When ancient opinions and rules of life are taken away, the loss cannot possibly be estimated. From that moment we have no compass to govern us, nor can we know distinctly to what port we steer. Europe, undoubtedly, taken in a mass, was in a flourishing condition the day on which your Revolution was completed. How much of that prosperous state was owing to the spirit of our old manners and opinions is not easy to say; but as such causes cannot be indifferent in their operation, we must presume, that, on the whole, their operation was beneficial.
We are but too apt to consider things in the state in which we find them, without sufficiently adverting to the causes by which they have been produced, and possibly may be upheld. Nothing is more certain than that our manners, our civilization, and all the good things which are connected with manners and with, civilization, have, in this European world of ours, depended for ages upon two principles, and were, indeed, the result of both combined: I mean the spirit of a gentleman, and the spirit of religion. The nobility and the clergy, the one by profession, and the other by patronage, kept learning in existence, even in the midst of arms and confusions, and whilst governments were rather in their causes than formed. Learning paid back what it received to nobility and to priesthood, and paid it with usury, by enlarging their ideas, and by furnishing their minds. Happy, if they had all continued to know their indissoluble union, and their proper place! Happy, if learning, not debauched by ambition, had been satisfied to continue the instructor, and not aspired to be the master! Along with its natural protectors and guardians, learning will be cast into the mire and trodden down under the hoofs of a swinish multitude.[93]

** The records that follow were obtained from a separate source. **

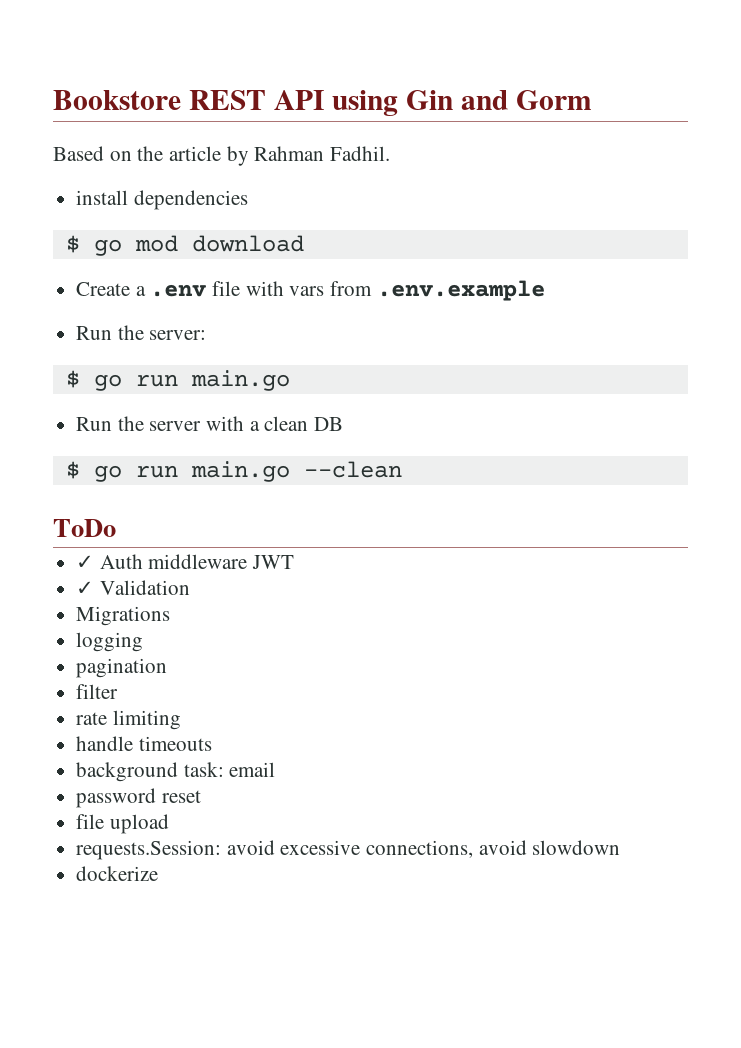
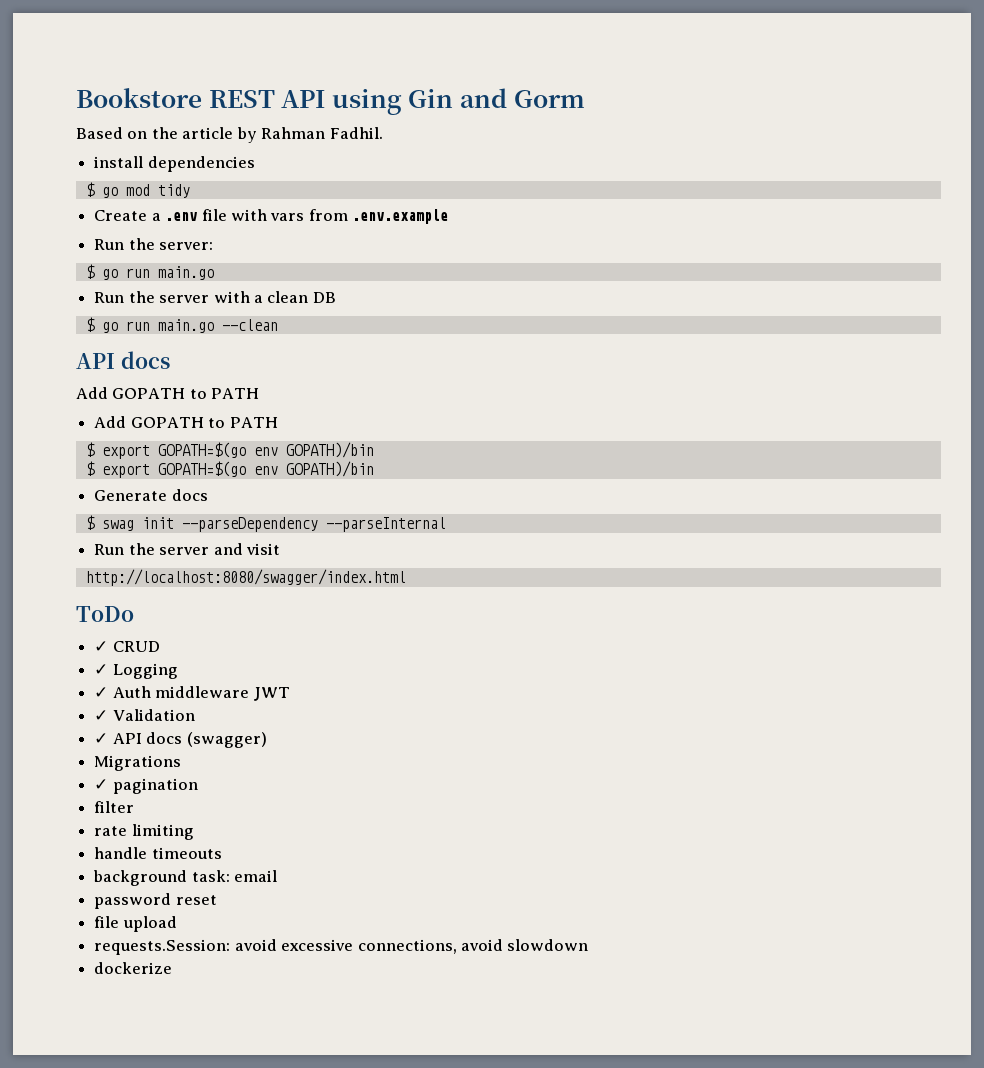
- $ go mod download
+ $ go mod tidy
  $ go run main.go --clean
+ API docs
+ Add GOPATH to PATH
+ Add GOPATH to PATH
+ $ export GOPATH=$(go env GOPATH)/bin
+ $ export GOPATH=$(go env GOPATH)/bin
+ Generate docs
+ $ swag init --parseDependency --parseInternal
+ Run the server and visit
+ http://localhost:8080/swagger/index.html
  ToDo
+ ✓ CRUD
+ ✓ Logging
+ ✓ API docs (swagger)
- logging
- pagination
+ ✓ pagination

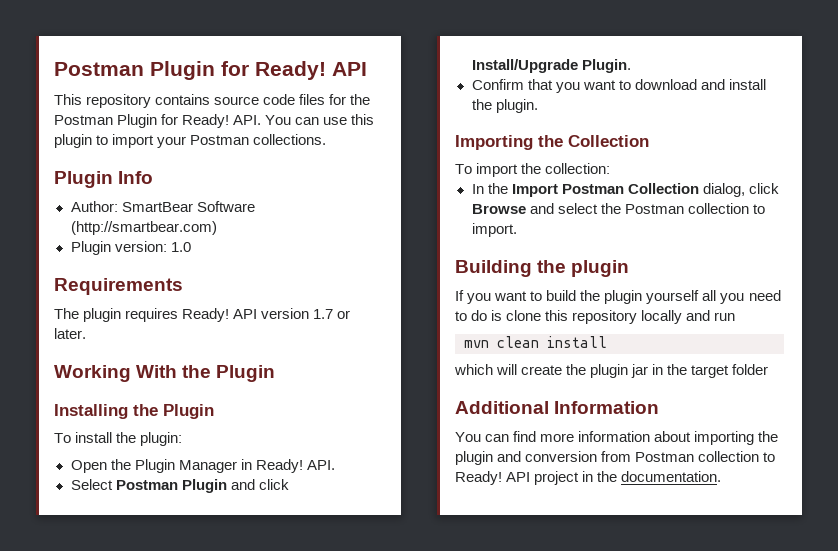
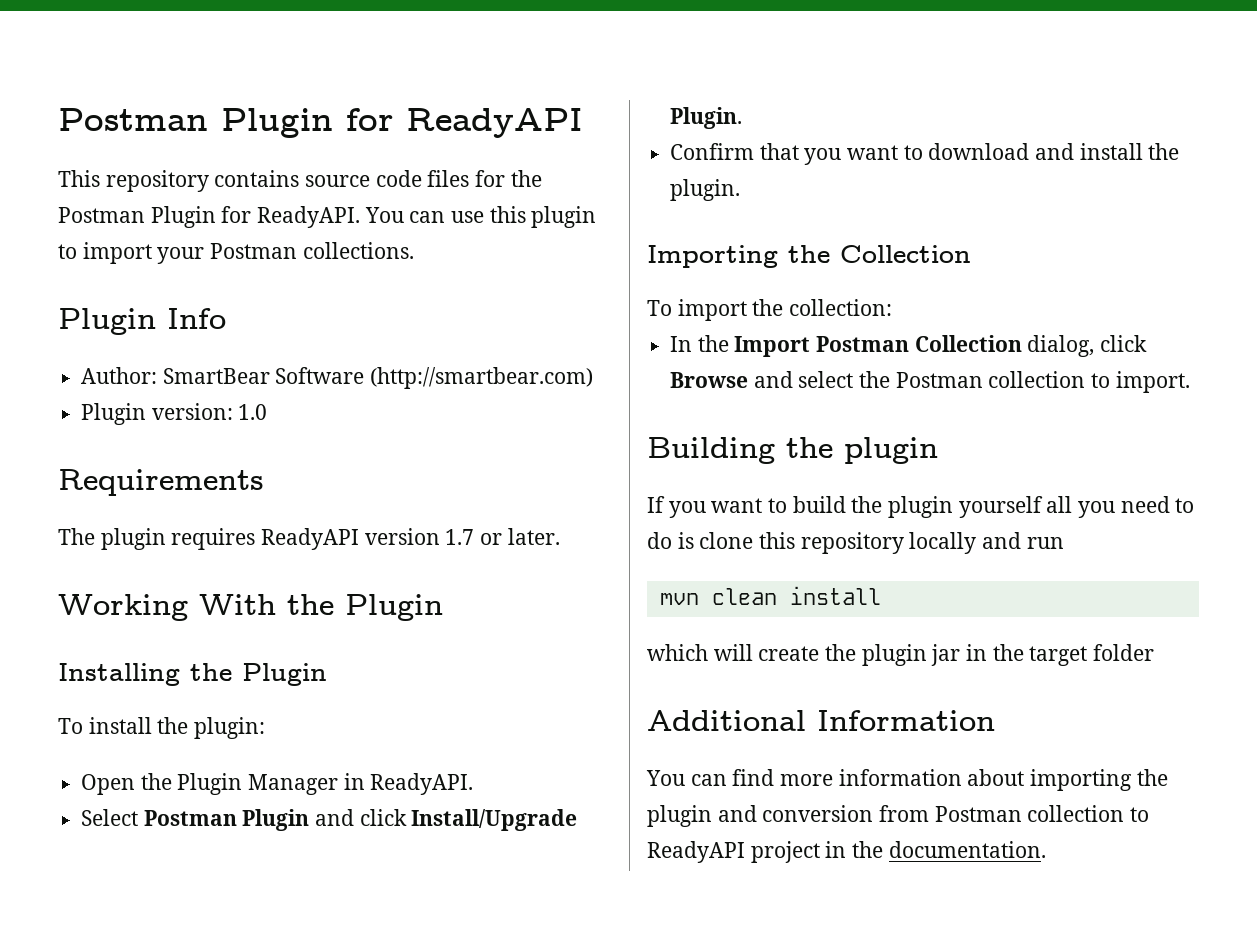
- Postman Plugin for Ready! API
+ Postman Plugin for ReadyAPI
- This repository contains source code files for the Postman Plugin for Ready! API. You can use this plugin to import your Postman collections.
+ This repository contains source code files for the Postman Plugin for ReadyAPI. You can use this plugin to import your Postman collections.
- The plugin requires Ready! API version 1.7 or later.
+ The plugin requires ReadyAPI version 1.7 or later.
- Open the Plugin Manager in Ready! API.
+ Open the Plugin Manager in ReadyAPI.
- You can find more information about importing the plugin and conversion from Postman collection to Ready! API project in the documentation.
+ You can find more information about importing the plugin and conversion from Postman collection to ReadyAPI project in the documentation.

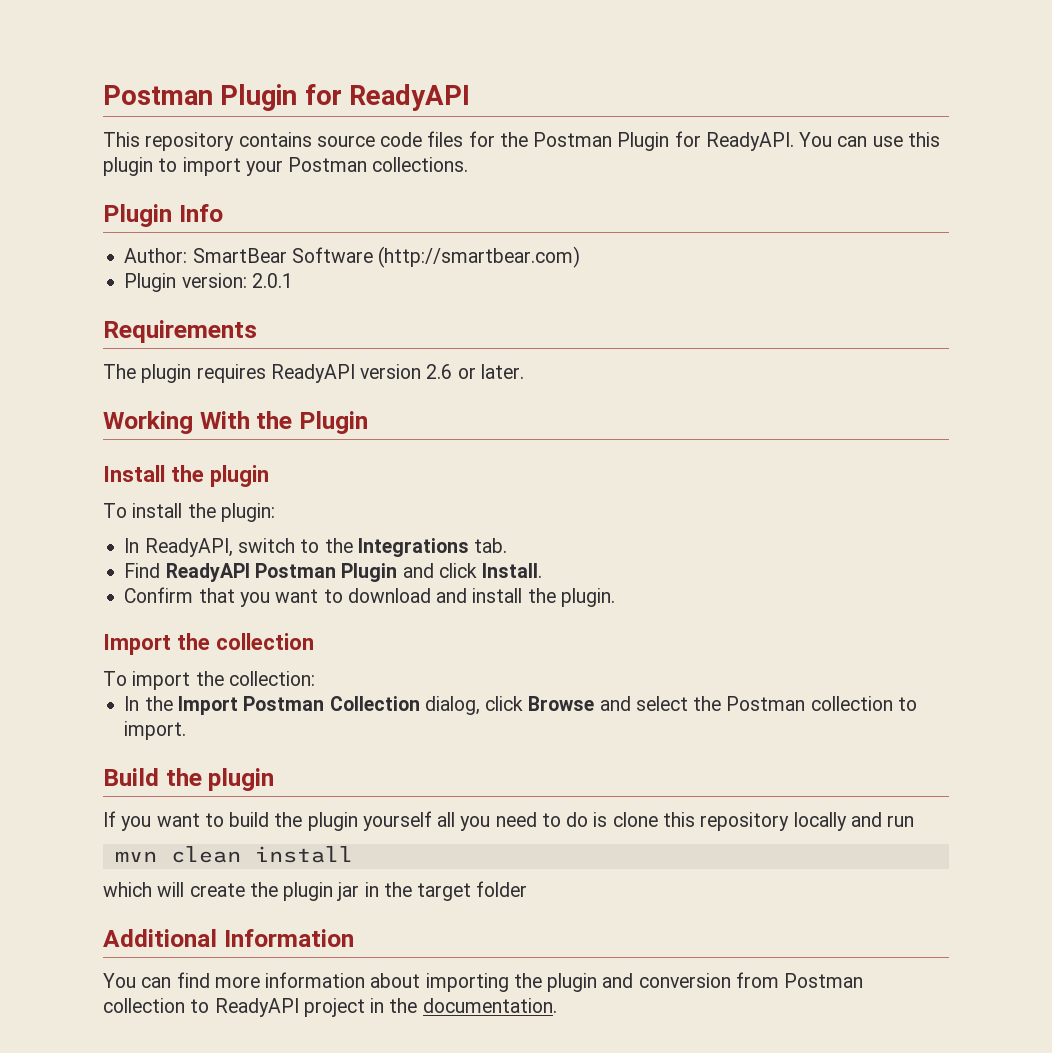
- Plugin version: 1.0
+ Plugin version: 2.0.1
- The plugin requires ReadyAPI version 1.7 or later.
+ The plugin requires ReadyAPI version 2.6 or later.
- Installing the Plugin
+ Install the plugin
- Open the Plugin Manager in ReadyAPI.
- Select Postman Plugin and click Install/Upgrade Plugin.
+ In ReadyAPI, switch to the Integrations tab.
+ Find ReadyAPI Postman Plugin and click Install.
- Importing the Collection
+ Import the collection
- Building the plugin
+ Build the plugin

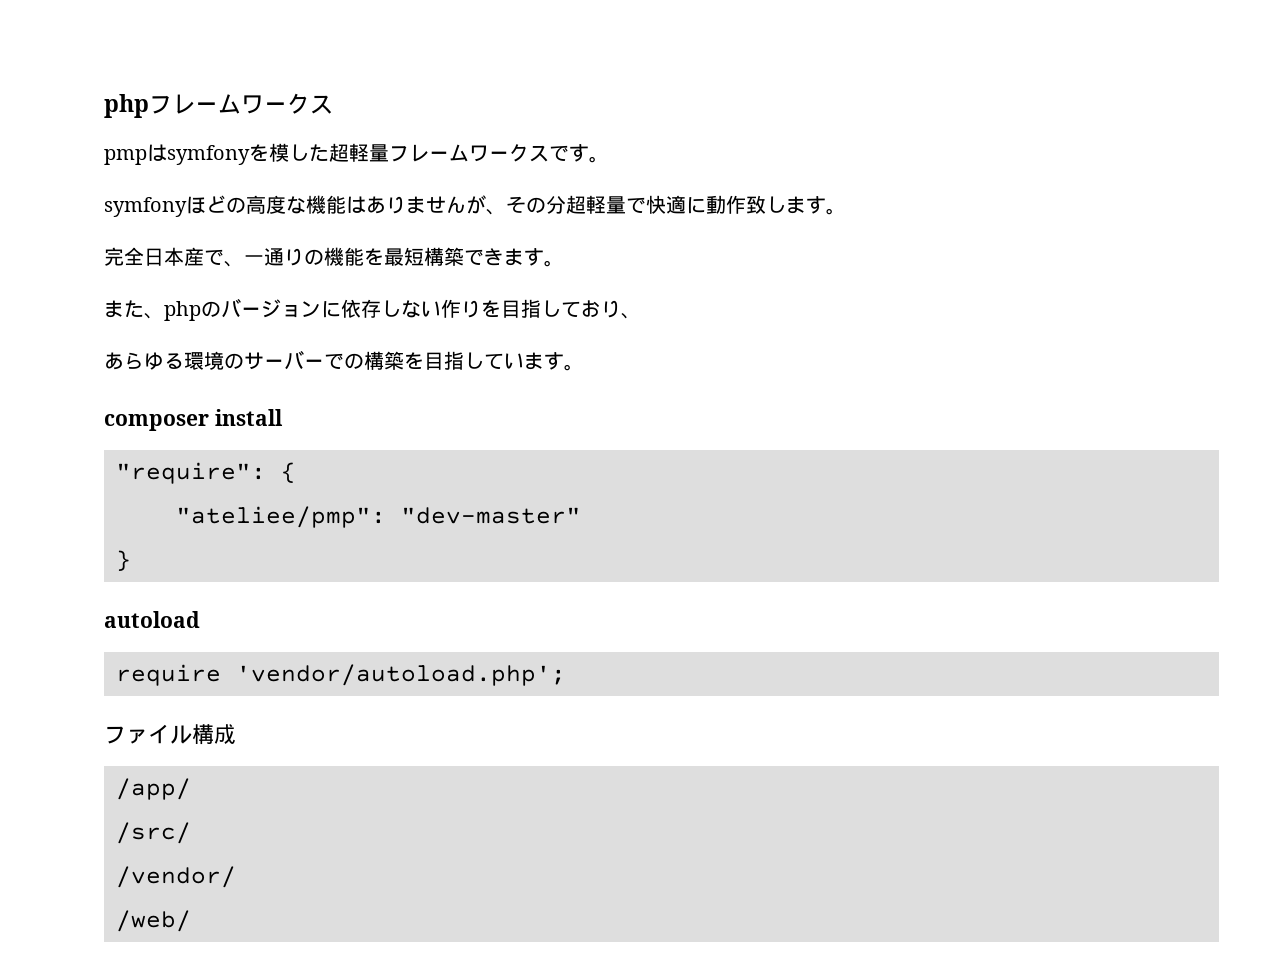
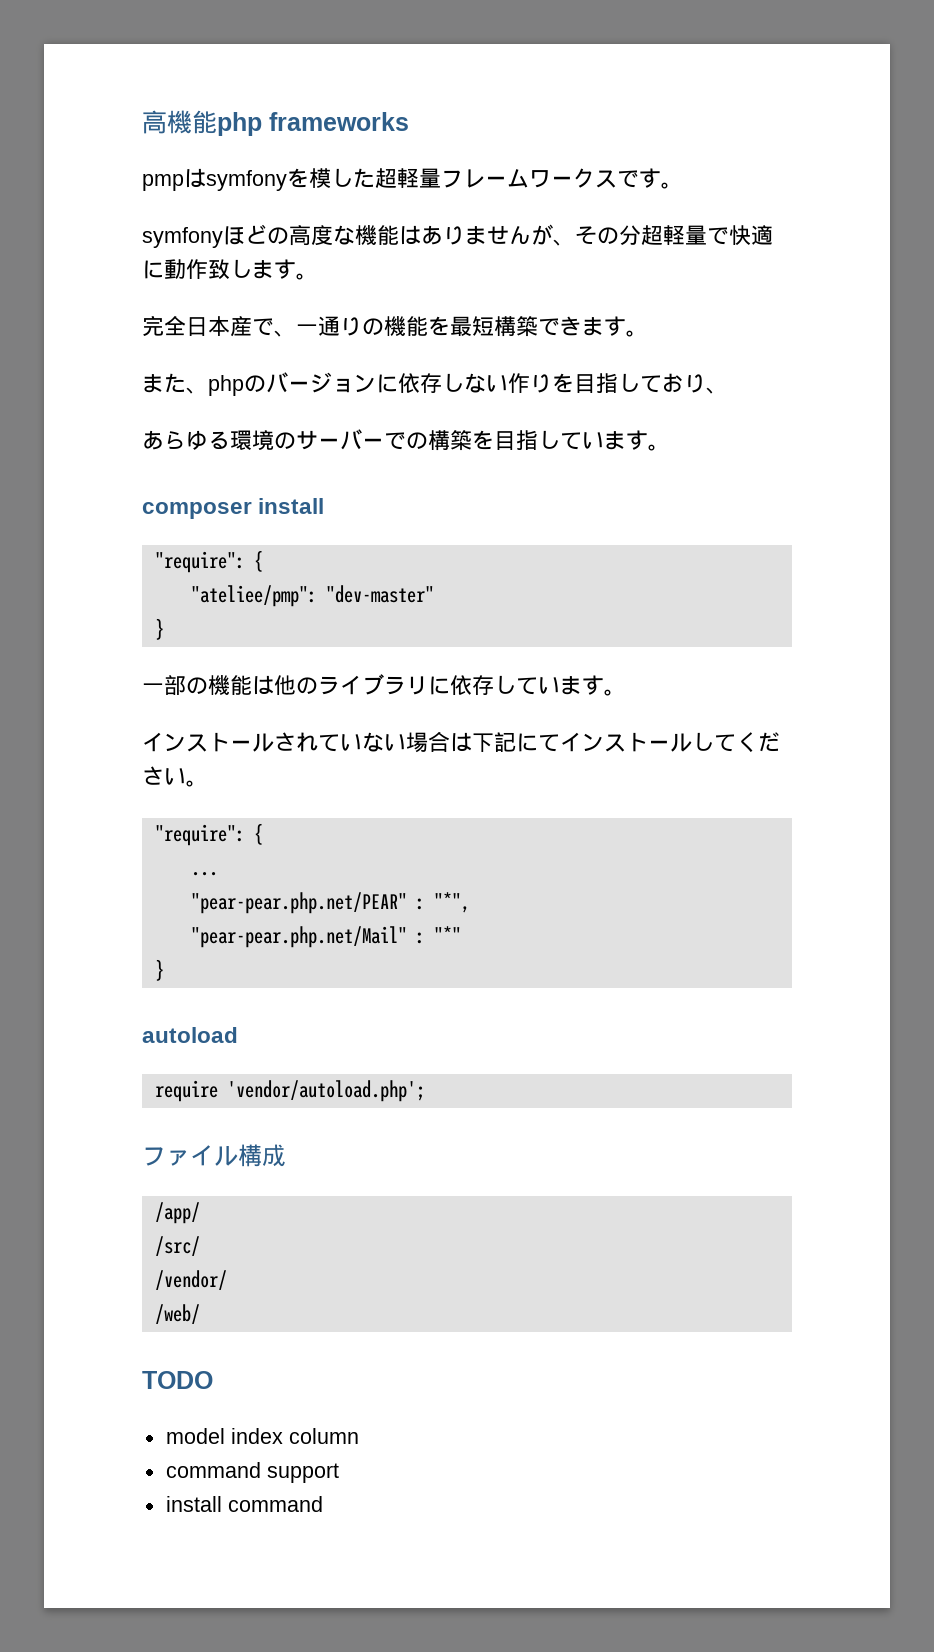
- phpフレームワークス
+ 高機能php frameworks
+ 一部の機能は他のライブラリに依存しています。
+ インストールされていない場合は下記にてインストールしてください。
+ "require": {
+ ...
+ "pear-pear.php.net/PEAR" : "*",
+ "pear-pear.php.net/Mail" : "*"
+ }
+ TODO
+ model index column
+ command support
+ install command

If, as I suspect, modern letters owe more than they are always willing to own to ancient manners, so do other interests which we value full as much as they are worth. Even commerce, and trade, and manufacture, the gods of our economical politicians, are themselves perhaps but creatures, are themselves but effects, which, as first causes, we choose to worship. They certainly grew under the same shade in which learning flourished. They, too, may decay with their natural protecting principles. With you, for the present at least, they all threaten to disappear together. Where trade and manufactures are wanting to a people, and the spirit of nobility and religion remains, sentiment supplies, and not always ill supplies, their place; but if commerce and the arts should be lost in an experiment to try how well a state may stand without these old fundamental principles, what sort of a thing must be a nation of gross, stupid, ferocious, and at the same time poor and sordid barbarians, destitute of religion, honor, or manly pride, possessing nothing at present, and hoping for nothing hereafter?
I wish you may not be going fast, and by the shortest cut, to that horrible and disgustful situation. Already there appears a poverty of conception, a coarseness and vulgarity, in all the proceedings of the Assembly and of all their instructors. Their liberty is not liberal. Their science is presumptuous ignorance. Their humanity is savage and brutal.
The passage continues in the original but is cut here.